This country's Asian policy will benefit more by the election of Stevenson than of Eisenhower, according to Rupert Emerson '21, professor of Government.
"In all his comments on the Far Eastern situation Stevenson has demonstrated both broad knowledge and sound judgment concerning the problems we are up against," Emerson said.
Specifically in relation to the Point Four program, Emerson said he "would have a larger faith that Stevenson would more adequately recognize the need for giving as much aid as possible to the Asian peoples in their present insistent demand for speedy economic and social advancement and political equality."
Part of his preference for Stevenson in this field stems from Emerson's. doubts about the desirability of having a military man in the White House. He is afraid that Ike would be unable to "break away from his military background" in the administration of foreign policy.
Emerson said that in general he is a supporter of the foreign policy of the Truman administration and believes that Stevenson will carry on its work--while at the same time "bringing a new and keen intelligence to the problem."

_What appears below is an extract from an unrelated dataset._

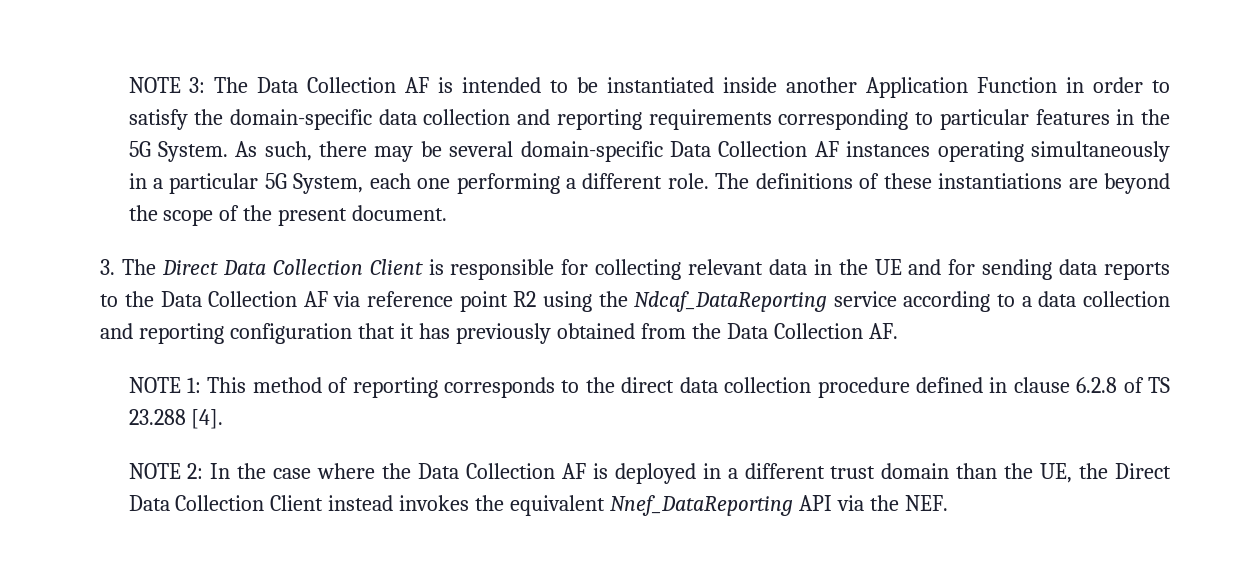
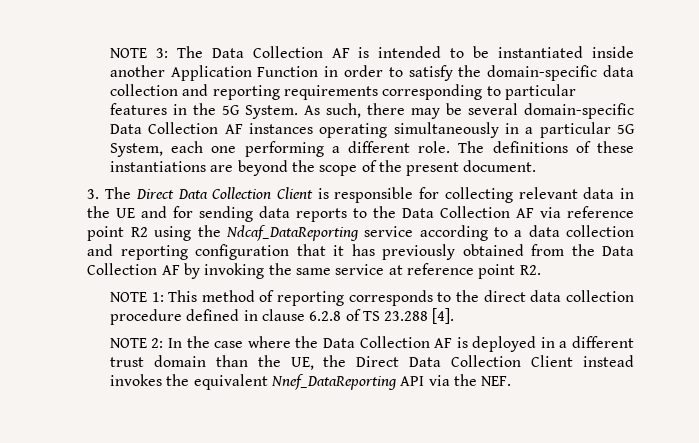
- 3. The Direct Data Collection Client is responsible for collecting relevant data in the UE and for sending data reports to the Data Collection AF via reference point R2 using the Ndcaf_DataReporting service according to a data collection and reporting configuration that it has previously obtained from the Data Collection AF.
+ 3. The Direct Data Collection Client is responsible for collecting relevant data in the UE and for sending data reports to the Data Collection AF via reference point R2 using the Ndcaf_DataReporting service according to a data collection and reporting configuration that it has previously obtained from the Data Collection AF by invoking the same service at reference point R2.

He believes it is "absurd" that there should be any charge that Truman and Acheson have been "soft on Communism." In fact, he continued, "They have welded together an extraordinary anti-Communist coalition and in Korea gave the world its first sample of working collective security."
Charge Misplaced Blame
Emerson added that "the blame which Ike has placed on the Truman administration for the collapse of Nationalist China and for the outbreak of the Korean war strikes me as rather misplaced. In my opinion; it is fantastic to place any major share of the responsibility for the disintegration of Chiang's regime and the take-over by the Communists on the shoulders of Truman and Acheson."
He added that "400 million Chinese were the key participants, and I doubt whether any American policies or actions would have very significantly affected the results.
"At the outset of the campaign," Emerson said, "it seemed a reasonable hope that there would not be a very grave and fundamental difference on foreign policy between the two candidates. But since then, Ike has apparently drifted further and further from what appeared to be his earlier views.
"Now," he said, "there seems to be some evidence that Eisenhower has been taken into camp by the isolationists in his own party whom he has endorsed and on whose cooperation he would have to count to carry out his policies."
Ike also has been making some rather "unwise and irresponsible statements," Emerson said. He cited the proposals looking toward liberation of satellite countries and Ike's recent suggestion concerning the withdrawal of United States forces from Korea.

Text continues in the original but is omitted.